Reading Hayden White's Metahistory Today: An AHA Book Forum Sponsored by History and Theory

AHA Session 52
Thursday, January 5, 2017: 3:30 PM-5:00 PM
Room 403 (Colorado Convention Center, Meeting Room Level)
Chairs:
Ethan Kleinberg, Wesleyan University
Rebecca L. Spang, Indiana University

Following the success of the two book club sessions at the AHA’s 130th annual meeting in Atlanta, this session features not speakers, but a text. Those attending will be expected to be familiar with White’s Metahistory and prepared to discuss at least the following chapters: Introduction, Five, Seven.

Space is limited, so please sign up in advance by e-mailing one of the chairs (ekleinberg@wesleyan.edu or rlspang@indiana.edu)

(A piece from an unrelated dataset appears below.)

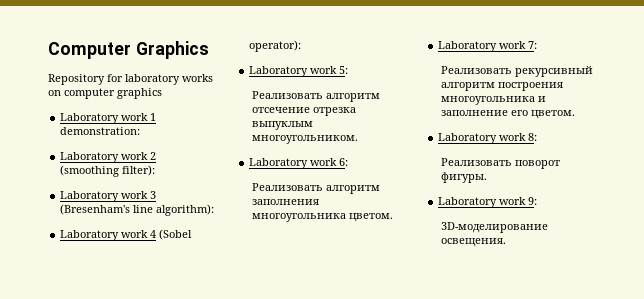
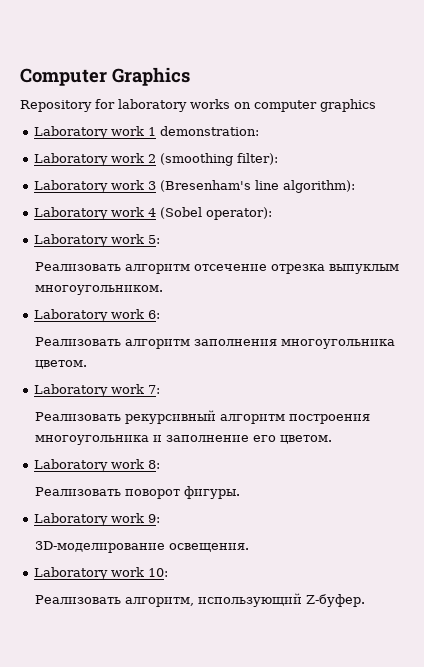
(507, 242) none -> [34,567,169,580] [34,593,365,607] // Laboratory work 10: // Реализовать алгоритм, использующий Z-буфер.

Receive 30% off this book from Johns Hopkins University Press. Visit https://jhupbooks.press.jhu.edu/content/metahistory and use code HMTA. Valid from October 1, 2016 to February 1, 2017.

Reception to follow

Comment:
The Audience

Session Abstract

This experimental session will take the form of a book discussion to explore the impact of reading Hayden White’s Metahistory today.  Hayden White has been the most important theorist of history over the last half-century and Metahistory: The Historical Imagination in Nineteenth-Century Europe is the work that has stimulated the most conversation and consternation among historians.  But what does it mean to read Metahistory today given the shift in approaches, geographical configurations, attitudes, and narrative strategies among historians?  White’s analysis is certainly beholden its own historical moment with its emphasis on rhetorical structures but is it worth asking if such schematic characterizations are useful in our own day and age?  And what should we make of White’s current popularity and influence in regions that lie well beyond the geographic confines of Metahistory such as China, India, and South America?  We will also explore the possibility that White’s work may have come “too soon” in the sense that his call for new narrative forms was restricted by constraints in analog publishing that no longer hold sway in our own moment of digital experimentation.  Most important, the “book club” format will allow attendees to bring in their own thoughts, concerns, and engagements with Metahistory thus ideally opening the discussion to participants from many different fields and at many different stages in their careers.